Version comparison data

◆ ◆ ◆

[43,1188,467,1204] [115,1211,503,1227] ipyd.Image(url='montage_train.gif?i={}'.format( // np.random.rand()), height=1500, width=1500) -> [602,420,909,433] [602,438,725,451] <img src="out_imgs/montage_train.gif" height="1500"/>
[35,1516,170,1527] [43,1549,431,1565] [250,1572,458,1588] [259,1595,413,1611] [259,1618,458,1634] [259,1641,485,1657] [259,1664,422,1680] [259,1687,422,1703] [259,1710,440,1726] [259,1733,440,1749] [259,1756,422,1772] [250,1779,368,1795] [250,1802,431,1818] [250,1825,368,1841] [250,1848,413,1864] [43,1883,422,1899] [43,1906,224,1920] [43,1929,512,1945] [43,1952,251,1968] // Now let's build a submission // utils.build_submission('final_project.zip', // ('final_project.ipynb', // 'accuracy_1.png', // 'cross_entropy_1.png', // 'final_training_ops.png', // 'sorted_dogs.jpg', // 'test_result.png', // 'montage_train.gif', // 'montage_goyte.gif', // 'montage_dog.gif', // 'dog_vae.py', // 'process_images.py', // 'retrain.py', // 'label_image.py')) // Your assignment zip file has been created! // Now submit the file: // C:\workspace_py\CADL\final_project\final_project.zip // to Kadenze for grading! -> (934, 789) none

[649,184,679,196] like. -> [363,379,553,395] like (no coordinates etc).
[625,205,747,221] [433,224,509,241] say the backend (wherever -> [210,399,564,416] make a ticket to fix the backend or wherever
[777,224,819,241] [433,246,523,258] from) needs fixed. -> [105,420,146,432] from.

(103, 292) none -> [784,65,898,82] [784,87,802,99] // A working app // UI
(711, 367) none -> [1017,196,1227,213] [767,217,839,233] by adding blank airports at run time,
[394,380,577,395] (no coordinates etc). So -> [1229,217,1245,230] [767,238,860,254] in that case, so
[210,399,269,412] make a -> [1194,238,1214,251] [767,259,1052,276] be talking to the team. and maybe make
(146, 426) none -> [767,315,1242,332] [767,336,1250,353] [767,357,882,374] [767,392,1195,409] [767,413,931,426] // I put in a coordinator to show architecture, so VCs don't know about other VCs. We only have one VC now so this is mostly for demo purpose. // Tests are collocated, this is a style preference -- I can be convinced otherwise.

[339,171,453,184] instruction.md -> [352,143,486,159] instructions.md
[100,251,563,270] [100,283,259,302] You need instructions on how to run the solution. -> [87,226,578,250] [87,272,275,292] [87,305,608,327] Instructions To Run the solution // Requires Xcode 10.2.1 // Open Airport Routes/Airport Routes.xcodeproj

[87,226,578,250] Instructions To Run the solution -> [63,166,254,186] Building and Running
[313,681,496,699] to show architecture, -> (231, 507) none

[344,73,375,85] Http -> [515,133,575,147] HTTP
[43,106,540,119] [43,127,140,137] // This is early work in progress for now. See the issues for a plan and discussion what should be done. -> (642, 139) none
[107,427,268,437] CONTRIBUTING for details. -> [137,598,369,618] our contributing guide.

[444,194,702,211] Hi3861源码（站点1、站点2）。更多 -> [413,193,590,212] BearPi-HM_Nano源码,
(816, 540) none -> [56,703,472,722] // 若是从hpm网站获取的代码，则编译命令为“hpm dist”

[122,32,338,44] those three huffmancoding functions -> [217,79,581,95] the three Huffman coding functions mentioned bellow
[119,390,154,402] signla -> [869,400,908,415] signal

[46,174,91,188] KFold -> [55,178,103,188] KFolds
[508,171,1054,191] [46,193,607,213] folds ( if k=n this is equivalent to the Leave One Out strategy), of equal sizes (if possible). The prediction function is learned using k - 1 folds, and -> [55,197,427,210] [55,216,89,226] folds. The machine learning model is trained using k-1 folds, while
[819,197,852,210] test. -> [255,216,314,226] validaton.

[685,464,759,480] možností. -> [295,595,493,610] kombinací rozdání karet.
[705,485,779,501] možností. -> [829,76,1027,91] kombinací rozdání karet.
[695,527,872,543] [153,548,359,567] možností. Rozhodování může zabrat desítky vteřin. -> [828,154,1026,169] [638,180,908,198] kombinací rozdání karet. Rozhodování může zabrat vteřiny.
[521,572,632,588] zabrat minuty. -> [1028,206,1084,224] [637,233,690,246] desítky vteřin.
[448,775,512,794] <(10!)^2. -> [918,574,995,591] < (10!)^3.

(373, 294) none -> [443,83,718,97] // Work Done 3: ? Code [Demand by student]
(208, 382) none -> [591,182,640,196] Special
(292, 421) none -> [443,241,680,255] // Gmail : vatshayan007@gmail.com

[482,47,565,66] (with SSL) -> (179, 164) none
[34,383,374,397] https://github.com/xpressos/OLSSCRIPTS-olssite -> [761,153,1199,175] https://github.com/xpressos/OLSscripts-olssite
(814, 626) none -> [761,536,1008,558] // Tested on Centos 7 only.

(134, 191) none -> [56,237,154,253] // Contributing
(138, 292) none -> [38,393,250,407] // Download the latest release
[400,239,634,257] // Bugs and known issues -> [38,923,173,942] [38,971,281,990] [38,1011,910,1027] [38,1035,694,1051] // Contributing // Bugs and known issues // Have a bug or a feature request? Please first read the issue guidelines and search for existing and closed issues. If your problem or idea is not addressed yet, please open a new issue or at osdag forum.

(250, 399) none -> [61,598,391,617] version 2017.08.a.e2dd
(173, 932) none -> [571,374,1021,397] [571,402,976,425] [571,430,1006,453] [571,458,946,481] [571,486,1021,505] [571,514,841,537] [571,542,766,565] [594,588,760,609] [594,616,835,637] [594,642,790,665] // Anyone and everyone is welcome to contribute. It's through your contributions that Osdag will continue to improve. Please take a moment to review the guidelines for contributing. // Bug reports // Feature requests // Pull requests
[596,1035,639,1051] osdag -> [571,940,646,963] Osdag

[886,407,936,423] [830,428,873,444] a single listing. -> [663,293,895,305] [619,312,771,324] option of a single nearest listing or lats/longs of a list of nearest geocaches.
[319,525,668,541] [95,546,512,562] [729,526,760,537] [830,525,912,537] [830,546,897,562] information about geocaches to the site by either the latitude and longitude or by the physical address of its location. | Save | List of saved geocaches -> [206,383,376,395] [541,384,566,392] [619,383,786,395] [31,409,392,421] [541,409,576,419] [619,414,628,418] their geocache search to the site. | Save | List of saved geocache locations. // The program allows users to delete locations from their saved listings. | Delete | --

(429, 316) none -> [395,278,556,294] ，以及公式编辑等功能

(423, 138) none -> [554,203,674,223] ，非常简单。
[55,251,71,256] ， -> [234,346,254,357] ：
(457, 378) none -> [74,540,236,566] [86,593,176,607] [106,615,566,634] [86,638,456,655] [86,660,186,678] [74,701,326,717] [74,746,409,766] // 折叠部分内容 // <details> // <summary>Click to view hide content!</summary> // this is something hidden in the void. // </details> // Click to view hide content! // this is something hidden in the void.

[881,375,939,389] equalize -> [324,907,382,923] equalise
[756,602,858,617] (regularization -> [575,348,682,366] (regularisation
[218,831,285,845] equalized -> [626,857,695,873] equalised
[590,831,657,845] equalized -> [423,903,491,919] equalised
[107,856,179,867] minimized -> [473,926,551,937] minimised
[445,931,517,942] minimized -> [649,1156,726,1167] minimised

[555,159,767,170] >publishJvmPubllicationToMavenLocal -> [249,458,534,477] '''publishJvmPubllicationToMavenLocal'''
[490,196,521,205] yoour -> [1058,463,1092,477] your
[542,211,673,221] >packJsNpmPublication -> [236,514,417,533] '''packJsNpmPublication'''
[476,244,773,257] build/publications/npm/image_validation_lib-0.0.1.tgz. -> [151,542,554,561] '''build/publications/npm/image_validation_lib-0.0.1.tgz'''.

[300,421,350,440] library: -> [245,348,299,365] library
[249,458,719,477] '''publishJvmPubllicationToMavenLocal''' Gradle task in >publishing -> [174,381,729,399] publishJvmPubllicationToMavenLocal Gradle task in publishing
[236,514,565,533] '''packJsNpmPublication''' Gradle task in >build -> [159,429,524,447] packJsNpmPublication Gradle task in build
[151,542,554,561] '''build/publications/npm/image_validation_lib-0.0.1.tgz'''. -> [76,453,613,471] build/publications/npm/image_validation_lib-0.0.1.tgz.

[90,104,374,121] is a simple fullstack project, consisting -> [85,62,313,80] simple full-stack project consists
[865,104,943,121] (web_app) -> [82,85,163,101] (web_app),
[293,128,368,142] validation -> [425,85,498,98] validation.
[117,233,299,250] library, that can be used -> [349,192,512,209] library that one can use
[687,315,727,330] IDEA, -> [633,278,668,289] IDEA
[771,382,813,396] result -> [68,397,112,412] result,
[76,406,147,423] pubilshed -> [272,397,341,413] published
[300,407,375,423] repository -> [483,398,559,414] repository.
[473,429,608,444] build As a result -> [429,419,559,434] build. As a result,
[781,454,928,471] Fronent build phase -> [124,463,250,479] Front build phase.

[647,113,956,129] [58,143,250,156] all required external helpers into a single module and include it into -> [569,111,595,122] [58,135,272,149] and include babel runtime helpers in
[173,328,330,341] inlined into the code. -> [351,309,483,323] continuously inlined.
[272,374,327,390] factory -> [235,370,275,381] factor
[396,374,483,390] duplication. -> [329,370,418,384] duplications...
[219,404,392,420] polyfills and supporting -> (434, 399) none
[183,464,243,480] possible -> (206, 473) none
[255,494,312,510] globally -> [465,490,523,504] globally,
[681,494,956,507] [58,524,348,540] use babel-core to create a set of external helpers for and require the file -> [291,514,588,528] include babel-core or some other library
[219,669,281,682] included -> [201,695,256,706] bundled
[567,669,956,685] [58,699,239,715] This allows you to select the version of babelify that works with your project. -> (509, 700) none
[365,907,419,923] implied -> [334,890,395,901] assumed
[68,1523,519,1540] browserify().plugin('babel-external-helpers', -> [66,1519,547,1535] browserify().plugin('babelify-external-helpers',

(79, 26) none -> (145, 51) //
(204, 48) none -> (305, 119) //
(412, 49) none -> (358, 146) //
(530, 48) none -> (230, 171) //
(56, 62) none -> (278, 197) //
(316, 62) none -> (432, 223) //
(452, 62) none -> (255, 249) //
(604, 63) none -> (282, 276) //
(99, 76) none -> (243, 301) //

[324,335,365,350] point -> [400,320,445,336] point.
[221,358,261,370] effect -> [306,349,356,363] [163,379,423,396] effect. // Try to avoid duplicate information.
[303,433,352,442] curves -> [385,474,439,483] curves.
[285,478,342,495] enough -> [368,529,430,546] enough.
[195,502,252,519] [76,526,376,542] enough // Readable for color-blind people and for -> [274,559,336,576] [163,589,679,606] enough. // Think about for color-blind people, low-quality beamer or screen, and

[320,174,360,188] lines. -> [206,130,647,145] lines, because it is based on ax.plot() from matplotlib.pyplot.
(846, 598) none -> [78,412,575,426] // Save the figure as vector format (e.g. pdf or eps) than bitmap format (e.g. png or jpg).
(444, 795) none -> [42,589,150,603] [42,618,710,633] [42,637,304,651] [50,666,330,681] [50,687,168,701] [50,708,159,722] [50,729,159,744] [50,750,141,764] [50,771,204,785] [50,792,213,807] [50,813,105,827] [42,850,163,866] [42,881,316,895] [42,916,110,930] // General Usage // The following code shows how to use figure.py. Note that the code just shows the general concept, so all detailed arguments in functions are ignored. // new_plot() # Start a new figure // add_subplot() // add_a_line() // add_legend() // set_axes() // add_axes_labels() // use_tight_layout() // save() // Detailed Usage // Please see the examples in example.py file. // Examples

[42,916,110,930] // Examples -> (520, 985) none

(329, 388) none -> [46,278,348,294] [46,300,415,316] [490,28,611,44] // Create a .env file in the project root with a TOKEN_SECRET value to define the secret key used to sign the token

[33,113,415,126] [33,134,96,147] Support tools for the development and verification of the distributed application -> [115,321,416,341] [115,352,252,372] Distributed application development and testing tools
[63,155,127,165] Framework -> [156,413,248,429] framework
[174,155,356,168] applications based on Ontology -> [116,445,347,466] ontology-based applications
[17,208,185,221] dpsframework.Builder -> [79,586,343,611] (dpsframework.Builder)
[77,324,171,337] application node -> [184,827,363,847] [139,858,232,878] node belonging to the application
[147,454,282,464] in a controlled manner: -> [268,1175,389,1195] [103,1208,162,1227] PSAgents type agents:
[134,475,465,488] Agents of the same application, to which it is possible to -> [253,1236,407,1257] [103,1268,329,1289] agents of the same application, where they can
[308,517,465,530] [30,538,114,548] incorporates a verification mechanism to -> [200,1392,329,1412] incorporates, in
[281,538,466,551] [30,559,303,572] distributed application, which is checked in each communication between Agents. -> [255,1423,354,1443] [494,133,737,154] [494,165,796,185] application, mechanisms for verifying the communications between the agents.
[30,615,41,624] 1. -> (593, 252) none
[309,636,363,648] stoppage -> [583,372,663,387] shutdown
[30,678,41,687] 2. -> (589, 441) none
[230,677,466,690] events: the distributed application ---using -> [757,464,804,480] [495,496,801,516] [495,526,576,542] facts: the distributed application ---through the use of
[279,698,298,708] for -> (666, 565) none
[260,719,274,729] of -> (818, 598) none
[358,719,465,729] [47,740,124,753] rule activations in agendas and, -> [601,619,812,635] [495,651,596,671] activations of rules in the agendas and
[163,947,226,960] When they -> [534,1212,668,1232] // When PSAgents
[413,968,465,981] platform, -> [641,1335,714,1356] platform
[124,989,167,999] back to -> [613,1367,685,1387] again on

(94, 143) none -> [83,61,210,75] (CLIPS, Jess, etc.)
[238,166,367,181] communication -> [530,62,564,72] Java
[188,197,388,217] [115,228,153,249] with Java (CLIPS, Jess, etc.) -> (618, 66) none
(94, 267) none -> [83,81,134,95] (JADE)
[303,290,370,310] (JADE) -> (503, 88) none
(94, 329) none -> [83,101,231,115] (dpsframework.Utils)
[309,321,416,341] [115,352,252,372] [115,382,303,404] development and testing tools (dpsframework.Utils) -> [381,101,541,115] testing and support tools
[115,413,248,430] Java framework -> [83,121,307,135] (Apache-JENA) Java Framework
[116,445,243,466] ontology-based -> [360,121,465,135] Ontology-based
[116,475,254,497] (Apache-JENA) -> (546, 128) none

◆ ◆ ◆

A verbatim transcription is needed of the lines above, starting at the line with "[219,404,392,420] polyfills and" and ending at the line with "(846, 598) none", both included, and of nothing else.

### [Exercise output]
[219,404,392,420] polyfills and supporting -> (434, 399) none
[183,464,243,480] possible -> (206, 473) none
[255,494,312,510] globally -> [465,490,523,504] globally,
[681,494,956,507] [58,524,348,540] use babel-core to create a set of external helpers for and require the file -> [291,514,588,528] include babel-core or some other library
[219,669,281,682] included -> [201,695,256,706] bundled
[567,669,956,685] [58,699,239,715] This allows you to select the version of babelify that works with your project. -> (509, 700) none
[365,907,419,923] implied -> [334,890,395,901] assumed
[68,1523,519,1540] browserify().plugin('babel-external-helpers', -> [66,1519,547,1535] browserify().plugin('babelify-external-helpers',

(79, 26) none -> (145, 51) //
(204, 48) none -> (305, 119) //
(412, 49) none -> (358, 146) //
(530, 48) none -> (230, 171) //
(56, 62) none -> (278, 197) //
(316, 62) none -> (432, 223) //
(452, 62) none -> (255, 249) //
(604, 63) none -> (282, 276) //
(99, 76) none -> (243, 301) //

[324,335,365,350] point -> [400,320,445,336] point.
[221,358,261,370] effect -> [306,349,356,363] [163,379,423,396] effect. // Try to avoid duplicate information.
[303,433,352,442] curves -> [385,474,439,483] curves.
[285,478,342,495] enough -> [368,529,430,546] enough.
[195,502,252,519] [76,526,376,542] enough // Readable for color-blind people and for -> [274,559,336,576] [163,589,679,606] enough. // Think about for color-blind people, low-quality beamer or screen, and

[320,174,360,188] lines. -> [206,130,647,145] lines, because it is based on ax.plot() from matplotlib.pyplot.
(846, 598) none -> [78,412,575,426] // Save the figure as vector format (e.g. pdf or eps) than bitmap format (e.g. png or jpg).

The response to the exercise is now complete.